Parsha Noach contains one of the most well-known stories found within the pages of the Bible. Even those with little religious knowledge can give a gist of what happened: “God made man. Man was evil, so God got mad. He told Noah to build an ark and destroyed the Earth, saving only his family.” Nearly every people group or culture has some sort of “flood story” in their history, so it should be of no surprise that most people can retell the basics of the narrative.
Imagine the state of creation in Noah’s day. It’s an every man for himself kind of wold. If you’ve got it and I want it, I’m going to take it. Some sources say that idolatry and other extremely immoral acts had become part of daily life. I get the impression that every road was a dark alley and you were in the wrong part of town. No one had ever seen rain, yet here was this man, Noah, working tirelessly to construct a giant, floating zoo. Noah was different than those around him. He knew that he had a mission that only he could accomplish and dedicated 120 years of his life to it.
“Noah was a righteous man, a tzaddik, perfect in his generations. And he walked with Elohim.”Genesis 6:9
He wasn’t just a nice guy or a generous guy, he was obedient to the One true Creator of the universe. Depending on where your study takes you and who your commentaries cite will determine by who’s standards Noah was considered righteous. Some have taken a critical stance and say that in comparison to the rest of the world Noah was righteous. It was only by mirroring him against his wicked neighbors did he stand out as a righteous individual. They go on to say that had he lived in the time of Abraham, his righteousness would have seemed insignificant. The other camp takes a more positive approach to Noah. They say that if he was considered a tzaddik in this time period and had no other Godly influences, how much greater could his righteousness been had he had the companionship of someone like Abraham.

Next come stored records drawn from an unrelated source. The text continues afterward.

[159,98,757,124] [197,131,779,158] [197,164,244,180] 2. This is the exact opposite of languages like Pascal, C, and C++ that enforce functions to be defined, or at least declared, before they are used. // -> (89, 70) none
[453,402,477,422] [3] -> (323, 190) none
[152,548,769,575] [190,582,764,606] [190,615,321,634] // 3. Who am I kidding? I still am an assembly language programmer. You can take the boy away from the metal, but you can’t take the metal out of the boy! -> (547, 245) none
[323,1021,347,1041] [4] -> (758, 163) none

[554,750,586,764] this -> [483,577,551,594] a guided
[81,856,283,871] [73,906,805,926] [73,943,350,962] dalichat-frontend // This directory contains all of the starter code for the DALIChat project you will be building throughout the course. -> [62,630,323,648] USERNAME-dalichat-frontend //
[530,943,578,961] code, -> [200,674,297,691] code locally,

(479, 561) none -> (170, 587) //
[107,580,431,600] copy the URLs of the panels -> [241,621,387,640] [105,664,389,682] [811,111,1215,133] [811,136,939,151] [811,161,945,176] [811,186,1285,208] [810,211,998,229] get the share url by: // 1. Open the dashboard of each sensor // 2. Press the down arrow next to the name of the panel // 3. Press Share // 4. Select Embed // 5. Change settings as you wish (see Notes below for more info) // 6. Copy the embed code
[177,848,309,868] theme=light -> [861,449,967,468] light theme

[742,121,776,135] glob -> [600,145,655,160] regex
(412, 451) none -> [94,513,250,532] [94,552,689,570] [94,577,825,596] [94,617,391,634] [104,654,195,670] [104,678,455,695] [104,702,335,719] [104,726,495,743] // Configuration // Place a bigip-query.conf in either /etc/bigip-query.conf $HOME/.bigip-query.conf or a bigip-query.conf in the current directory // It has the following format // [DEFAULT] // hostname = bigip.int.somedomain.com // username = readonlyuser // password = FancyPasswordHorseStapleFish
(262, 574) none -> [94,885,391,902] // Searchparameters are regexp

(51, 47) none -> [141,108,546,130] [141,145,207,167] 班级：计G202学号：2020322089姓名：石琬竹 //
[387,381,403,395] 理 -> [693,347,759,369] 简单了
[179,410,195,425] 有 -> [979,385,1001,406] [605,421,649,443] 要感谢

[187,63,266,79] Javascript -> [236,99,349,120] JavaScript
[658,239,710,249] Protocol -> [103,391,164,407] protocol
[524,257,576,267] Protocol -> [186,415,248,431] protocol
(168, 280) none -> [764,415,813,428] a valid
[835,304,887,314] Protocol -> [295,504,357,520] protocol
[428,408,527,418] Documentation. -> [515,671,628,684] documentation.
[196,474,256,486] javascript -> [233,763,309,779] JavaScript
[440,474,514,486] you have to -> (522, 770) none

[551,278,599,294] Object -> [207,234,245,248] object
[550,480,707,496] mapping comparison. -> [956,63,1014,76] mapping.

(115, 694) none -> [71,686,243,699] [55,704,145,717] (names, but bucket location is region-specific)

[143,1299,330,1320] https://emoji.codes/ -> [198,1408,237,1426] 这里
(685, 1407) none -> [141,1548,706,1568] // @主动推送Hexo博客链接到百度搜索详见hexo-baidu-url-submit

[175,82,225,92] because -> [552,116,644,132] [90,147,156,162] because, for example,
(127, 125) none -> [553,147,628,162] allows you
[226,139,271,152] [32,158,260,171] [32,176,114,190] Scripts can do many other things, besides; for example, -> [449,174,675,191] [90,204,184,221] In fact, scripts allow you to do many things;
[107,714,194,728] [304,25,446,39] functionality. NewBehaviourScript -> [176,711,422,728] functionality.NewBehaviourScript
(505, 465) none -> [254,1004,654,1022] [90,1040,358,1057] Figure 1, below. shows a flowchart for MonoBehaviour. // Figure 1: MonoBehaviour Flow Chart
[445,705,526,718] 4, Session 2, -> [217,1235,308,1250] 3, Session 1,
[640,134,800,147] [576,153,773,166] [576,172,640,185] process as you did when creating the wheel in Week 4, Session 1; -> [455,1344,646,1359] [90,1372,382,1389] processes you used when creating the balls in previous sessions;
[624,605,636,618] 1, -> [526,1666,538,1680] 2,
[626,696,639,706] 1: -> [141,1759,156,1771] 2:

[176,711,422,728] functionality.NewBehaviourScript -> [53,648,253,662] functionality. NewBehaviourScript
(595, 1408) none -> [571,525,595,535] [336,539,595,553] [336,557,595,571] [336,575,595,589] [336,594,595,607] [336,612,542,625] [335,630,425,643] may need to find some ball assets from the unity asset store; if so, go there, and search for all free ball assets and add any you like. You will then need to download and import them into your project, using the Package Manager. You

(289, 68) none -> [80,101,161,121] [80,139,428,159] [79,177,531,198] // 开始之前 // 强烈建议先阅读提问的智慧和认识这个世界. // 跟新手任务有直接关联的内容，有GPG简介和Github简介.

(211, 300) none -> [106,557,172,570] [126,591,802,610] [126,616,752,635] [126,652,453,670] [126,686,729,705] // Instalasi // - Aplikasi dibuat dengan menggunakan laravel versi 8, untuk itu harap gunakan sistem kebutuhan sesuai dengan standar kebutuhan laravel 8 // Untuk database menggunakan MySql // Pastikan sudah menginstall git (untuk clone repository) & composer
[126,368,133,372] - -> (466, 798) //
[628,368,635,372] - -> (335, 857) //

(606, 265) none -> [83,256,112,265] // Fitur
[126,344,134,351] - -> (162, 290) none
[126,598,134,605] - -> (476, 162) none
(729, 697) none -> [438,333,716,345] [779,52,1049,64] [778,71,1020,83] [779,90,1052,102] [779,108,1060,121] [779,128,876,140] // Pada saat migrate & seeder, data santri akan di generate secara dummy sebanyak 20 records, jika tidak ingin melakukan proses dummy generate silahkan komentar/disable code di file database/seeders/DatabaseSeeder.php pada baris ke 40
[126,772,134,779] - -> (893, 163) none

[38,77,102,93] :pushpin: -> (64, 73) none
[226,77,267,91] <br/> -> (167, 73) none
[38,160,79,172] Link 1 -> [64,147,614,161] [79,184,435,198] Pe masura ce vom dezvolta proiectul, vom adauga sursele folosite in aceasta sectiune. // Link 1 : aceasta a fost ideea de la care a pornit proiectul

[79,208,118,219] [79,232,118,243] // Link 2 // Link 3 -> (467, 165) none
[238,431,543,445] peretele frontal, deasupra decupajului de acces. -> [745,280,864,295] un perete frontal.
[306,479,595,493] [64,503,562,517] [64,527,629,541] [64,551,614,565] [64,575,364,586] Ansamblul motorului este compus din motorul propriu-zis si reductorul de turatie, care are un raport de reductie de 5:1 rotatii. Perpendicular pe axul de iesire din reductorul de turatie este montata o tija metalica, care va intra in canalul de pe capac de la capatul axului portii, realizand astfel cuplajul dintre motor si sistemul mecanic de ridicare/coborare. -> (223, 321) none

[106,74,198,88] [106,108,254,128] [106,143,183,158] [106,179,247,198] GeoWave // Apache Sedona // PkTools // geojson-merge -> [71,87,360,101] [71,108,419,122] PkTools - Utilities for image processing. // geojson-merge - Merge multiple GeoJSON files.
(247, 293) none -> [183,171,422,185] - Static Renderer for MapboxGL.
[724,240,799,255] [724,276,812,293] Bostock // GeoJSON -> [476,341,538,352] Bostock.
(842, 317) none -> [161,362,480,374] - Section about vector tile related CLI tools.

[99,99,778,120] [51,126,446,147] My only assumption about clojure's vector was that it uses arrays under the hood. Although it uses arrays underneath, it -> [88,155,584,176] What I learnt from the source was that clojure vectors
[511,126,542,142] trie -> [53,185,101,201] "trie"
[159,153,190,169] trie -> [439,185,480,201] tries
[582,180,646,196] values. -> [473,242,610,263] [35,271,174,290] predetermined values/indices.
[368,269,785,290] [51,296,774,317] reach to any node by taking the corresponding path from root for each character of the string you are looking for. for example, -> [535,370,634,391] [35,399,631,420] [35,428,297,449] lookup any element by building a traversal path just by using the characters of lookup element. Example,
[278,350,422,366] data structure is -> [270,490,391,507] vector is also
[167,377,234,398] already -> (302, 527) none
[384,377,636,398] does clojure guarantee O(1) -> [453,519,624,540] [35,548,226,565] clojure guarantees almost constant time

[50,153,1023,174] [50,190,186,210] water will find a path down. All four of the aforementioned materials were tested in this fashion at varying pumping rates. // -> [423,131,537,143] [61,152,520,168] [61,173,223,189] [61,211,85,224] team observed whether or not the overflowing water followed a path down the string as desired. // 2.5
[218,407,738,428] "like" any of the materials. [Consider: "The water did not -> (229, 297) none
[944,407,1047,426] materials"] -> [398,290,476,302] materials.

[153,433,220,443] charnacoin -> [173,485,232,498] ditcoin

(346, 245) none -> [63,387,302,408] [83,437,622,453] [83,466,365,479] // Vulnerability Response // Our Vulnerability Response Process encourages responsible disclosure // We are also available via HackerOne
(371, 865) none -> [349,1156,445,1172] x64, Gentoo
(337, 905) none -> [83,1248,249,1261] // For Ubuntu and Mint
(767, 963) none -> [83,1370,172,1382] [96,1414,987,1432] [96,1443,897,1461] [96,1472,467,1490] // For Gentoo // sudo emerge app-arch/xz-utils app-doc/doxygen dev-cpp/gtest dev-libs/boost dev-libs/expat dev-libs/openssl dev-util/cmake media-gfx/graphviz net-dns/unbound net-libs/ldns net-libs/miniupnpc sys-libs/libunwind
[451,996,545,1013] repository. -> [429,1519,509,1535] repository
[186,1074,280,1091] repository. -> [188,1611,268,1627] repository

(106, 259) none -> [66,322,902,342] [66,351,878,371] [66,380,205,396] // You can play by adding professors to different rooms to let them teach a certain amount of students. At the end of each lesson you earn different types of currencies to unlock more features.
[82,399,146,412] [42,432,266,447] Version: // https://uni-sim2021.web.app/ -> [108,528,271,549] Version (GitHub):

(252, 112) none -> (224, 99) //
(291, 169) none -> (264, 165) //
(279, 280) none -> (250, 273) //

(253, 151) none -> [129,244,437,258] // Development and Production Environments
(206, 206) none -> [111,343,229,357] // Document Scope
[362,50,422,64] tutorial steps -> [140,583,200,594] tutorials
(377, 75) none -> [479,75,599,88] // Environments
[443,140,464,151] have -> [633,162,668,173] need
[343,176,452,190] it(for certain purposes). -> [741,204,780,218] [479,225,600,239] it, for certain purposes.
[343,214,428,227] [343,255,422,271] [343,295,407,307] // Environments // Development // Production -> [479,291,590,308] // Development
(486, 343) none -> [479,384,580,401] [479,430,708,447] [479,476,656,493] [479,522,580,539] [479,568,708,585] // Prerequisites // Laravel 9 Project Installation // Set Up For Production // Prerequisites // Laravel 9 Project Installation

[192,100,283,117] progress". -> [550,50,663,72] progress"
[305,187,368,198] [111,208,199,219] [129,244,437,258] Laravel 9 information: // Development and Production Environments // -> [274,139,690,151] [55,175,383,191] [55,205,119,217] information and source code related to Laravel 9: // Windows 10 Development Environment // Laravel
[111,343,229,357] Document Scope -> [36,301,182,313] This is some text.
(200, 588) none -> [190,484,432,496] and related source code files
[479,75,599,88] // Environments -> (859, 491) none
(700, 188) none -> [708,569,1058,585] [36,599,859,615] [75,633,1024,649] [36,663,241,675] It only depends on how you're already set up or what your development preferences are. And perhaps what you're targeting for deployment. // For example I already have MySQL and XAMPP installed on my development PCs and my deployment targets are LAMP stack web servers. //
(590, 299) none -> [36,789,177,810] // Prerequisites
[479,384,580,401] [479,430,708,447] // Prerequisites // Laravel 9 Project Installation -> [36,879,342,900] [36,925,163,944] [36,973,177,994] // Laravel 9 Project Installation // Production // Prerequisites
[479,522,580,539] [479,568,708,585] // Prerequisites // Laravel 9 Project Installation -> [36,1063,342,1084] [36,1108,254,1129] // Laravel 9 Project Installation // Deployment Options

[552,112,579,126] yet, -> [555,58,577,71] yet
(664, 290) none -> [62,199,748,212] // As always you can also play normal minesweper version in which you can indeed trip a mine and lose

Regardless of which approach you may take, it’s fair to say that when you’re surrounded by continual wickedness, the fight to stay on your path and walk with Elohim is much more difficult. I have nothing but praise for those who endure and persevere, giving the fight their all. Noah likely endured chastisement and belittlement from his countrymen. He was their “guy on the street corner with a The End Is Near sign.” Except this wasn’t a subtle sign, visible to only those who happen down his block. This was a massive boat that served as reminder that something was coming. Something BIG. If they chose not to look at it, surely they could hear the construction underway. Elohim was using this man and this ark to encroach on their conscious by a generous 120 years worth of time to change their hearts.
Things weren’t always bad in Noah’s neighborhood. As with any sin, it usually starts small. “Now the earth had become corrupt before God;” It started with private things that didn’t noticeably affect others. Sin was kept quietly in the home until it ventured out a little bit further. “and the earth had become filled with robbery.” What one did not have, they could take from another; perhaps by subtlety but even by force. The Torah uses the word חמס (chamas) to describe these actions. Violence, injustice, cruelty, and unjust gain were becoming common. Eventually, the chamas spread like a wildfire that scorched every corner of the world.
“And God saw the earth and behold it was corrupted, for all flesh had corrupted its way upon the earth.”Genesis 6:12
There was nothing left to do. The laws and statutes that held the world together were being ripped apart by mankind and their desire to serve only themselves. We often forget that our actions or inactions can have a severe consequence on the world. The only thing to be done was to gather Noah and his family into the ark, close the door behind them and wait out the flood.
This really doesn’t sound much different than our current day, does it? The proverbial flood waters are rising higher and higher every day. The streets overflow with chamas and injustice is on every corner. What are we able to do? We get into our “ark” by studying His Word and praying. The ark represented the ideal state of human and animal life; a picture of the Messianic reign to come. I had always wondered how everything cohabited with one another for a whole year. If you think about it, the top predators had seven of the choicest cows not too far away. But everything in that ark was cared for, nurtured, and protected from the violent and dangerous outside world. It can seem tempting to stay in an environment like that.
But Elohim told them to go out of the ark. Those same waters that destroyed also renewed the world in the same way that a mikveh (baptism or immersion) cleanses us of impurities and signifies a new start. Noah and his family stepped out onto a renewed earth with a new set of eyes. Their time in the ark trained them to sow the seeds of Torah in the world once again. It wasn’t an easy time; there was much work to be done. But they emerged with a newfound appreciation for the world and a desire to fill it with righteousness. May it be the same way with us.